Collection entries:

===============

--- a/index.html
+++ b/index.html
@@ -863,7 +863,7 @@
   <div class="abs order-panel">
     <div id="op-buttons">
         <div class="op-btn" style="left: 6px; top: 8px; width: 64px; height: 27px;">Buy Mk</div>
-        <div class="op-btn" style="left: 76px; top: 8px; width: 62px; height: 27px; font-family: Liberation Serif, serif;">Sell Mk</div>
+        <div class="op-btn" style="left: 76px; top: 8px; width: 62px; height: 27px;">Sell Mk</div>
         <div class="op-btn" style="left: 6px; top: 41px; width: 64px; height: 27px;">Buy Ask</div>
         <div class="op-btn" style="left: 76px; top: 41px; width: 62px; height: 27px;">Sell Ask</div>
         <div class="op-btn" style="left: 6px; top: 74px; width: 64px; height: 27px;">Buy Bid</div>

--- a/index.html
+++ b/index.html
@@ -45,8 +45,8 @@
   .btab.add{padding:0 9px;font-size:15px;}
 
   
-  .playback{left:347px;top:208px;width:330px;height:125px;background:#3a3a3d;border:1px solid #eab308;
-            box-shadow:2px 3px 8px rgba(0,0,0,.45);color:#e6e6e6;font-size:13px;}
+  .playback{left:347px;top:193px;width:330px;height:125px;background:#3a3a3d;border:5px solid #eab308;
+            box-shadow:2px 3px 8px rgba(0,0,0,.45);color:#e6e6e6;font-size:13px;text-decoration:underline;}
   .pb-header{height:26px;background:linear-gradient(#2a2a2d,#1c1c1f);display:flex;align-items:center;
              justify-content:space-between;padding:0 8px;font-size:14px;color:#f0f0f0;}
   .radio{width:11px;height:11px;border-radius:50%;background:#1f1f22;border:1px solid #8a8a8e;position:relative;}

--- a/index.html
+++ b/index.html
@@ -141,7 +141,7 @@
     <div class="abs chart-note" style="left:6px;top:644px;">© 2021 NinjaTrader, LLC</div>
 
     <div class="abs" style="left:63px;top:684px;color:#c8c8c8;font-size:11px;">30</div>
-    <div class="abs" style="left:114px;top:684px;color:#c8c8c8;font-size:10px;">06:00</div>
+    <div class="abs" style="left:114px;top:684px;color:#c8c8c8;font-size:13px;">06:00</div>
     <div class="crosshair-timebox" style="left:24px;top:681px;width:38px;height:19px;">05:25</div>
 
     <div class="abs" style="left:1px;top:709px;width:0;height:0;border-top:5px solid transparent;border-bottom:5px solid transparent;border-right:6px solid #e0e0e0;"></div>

===============

Goal of the exercise:
Your job is to write out the data exactly as it stands.

Response to this exercise:
--- a/index.html
+++ b/index.html
@@ -863,7 +863,7 @@
   <div class="abs order-panel">
     <div id="op-buttons">
         <div class="op-btn" style="left: 6px; top: 8px; width: 64px; height: 27px;">Buy Mk</div>
-        <div class="op-btn" style="left: 76px; top: 8px; width: 62px; height: 27px; font-family: Liberation Serif, serif;">Sell Mk</div>
+        <div class="op-btn" style="left: 76px; top: 8px; width: 62px; height: 27px;">Sell Mk</div>
         <div class="op-btn" style="left: 6px; top: 41px; width: 64px; height: 27px;">Buy Ask</div>
         <div class="op-btn" style="left: 76px; top: 41px; width: 62px; height: 27px;">Sell Ask</div>
         <div class="op-btn" style="left: 6px; top: 74px; width: 64px; height: 27px;">Buy Bid</div>

--- a/index.html
+++ b/index.html
@@ -45,8 +45,8 @@
   .btab.add{padding:0 9px;font-size:15px;}
 
   
-  .playback{left:347px;top:208px;width:330px;height:125px;background:#3a3a3d;border:1px solid #eab308;
-            box-shadow:2px 3px 8px rgba(0,0,0,.45);color:#e6e6e6;font-size:13px;}
+  .playback{left:347px;top:193px;width:330px;height:125px;background:#3a3a3d;border:5px solid #eab308;
+            box-shadow:2px 3px 8px rgba(0,0,0,.45);color:#e6e6e6;font-size:13px;text-decoration:underline;}
   .pb-header{height:26px;background:linear-gradient(#2a2a2d,#1c1c1f);display:flex;align-items:center;
              justify-content:space-between;padding:0 8px;font-size:14px;color:#f0f0f0;}
   .radio{width:11px;height:11px;border-radius:50%;background:#1f1f22;border:1px solid #8a8a8e;position:relative;}

--- a/index.html
+++ b/index.html
@@ -141,7 +141,7 @@
     <div class="abs chart-note" style="left:6px;top:644px;">© 2021 NinjaTrader, LLC</div>
 
     <div class="abs" style="left:63px;top:684px;color:#c8c8c8;font-size:11px;">30</div>
-    <div class="abs" style="left:114px;top:684px;color:#c8c8c8;font-size:10px;">06:00</div>
+    <div class="abs" style="left:114px;top:684px;color:#c8c8c8;font-size:13px;">06:00</div>
     <div class="crosshair-timebox" style="left:24px;top:681px;width:38px;height:19px;">05:25</div>
 
     <div class="abs" style="left:1px;top:709px;width:0;height:0;border-top:5px solid transparent;border-bottom:5px solid transparent;border-right:6px solid #e0e0e0;"></div>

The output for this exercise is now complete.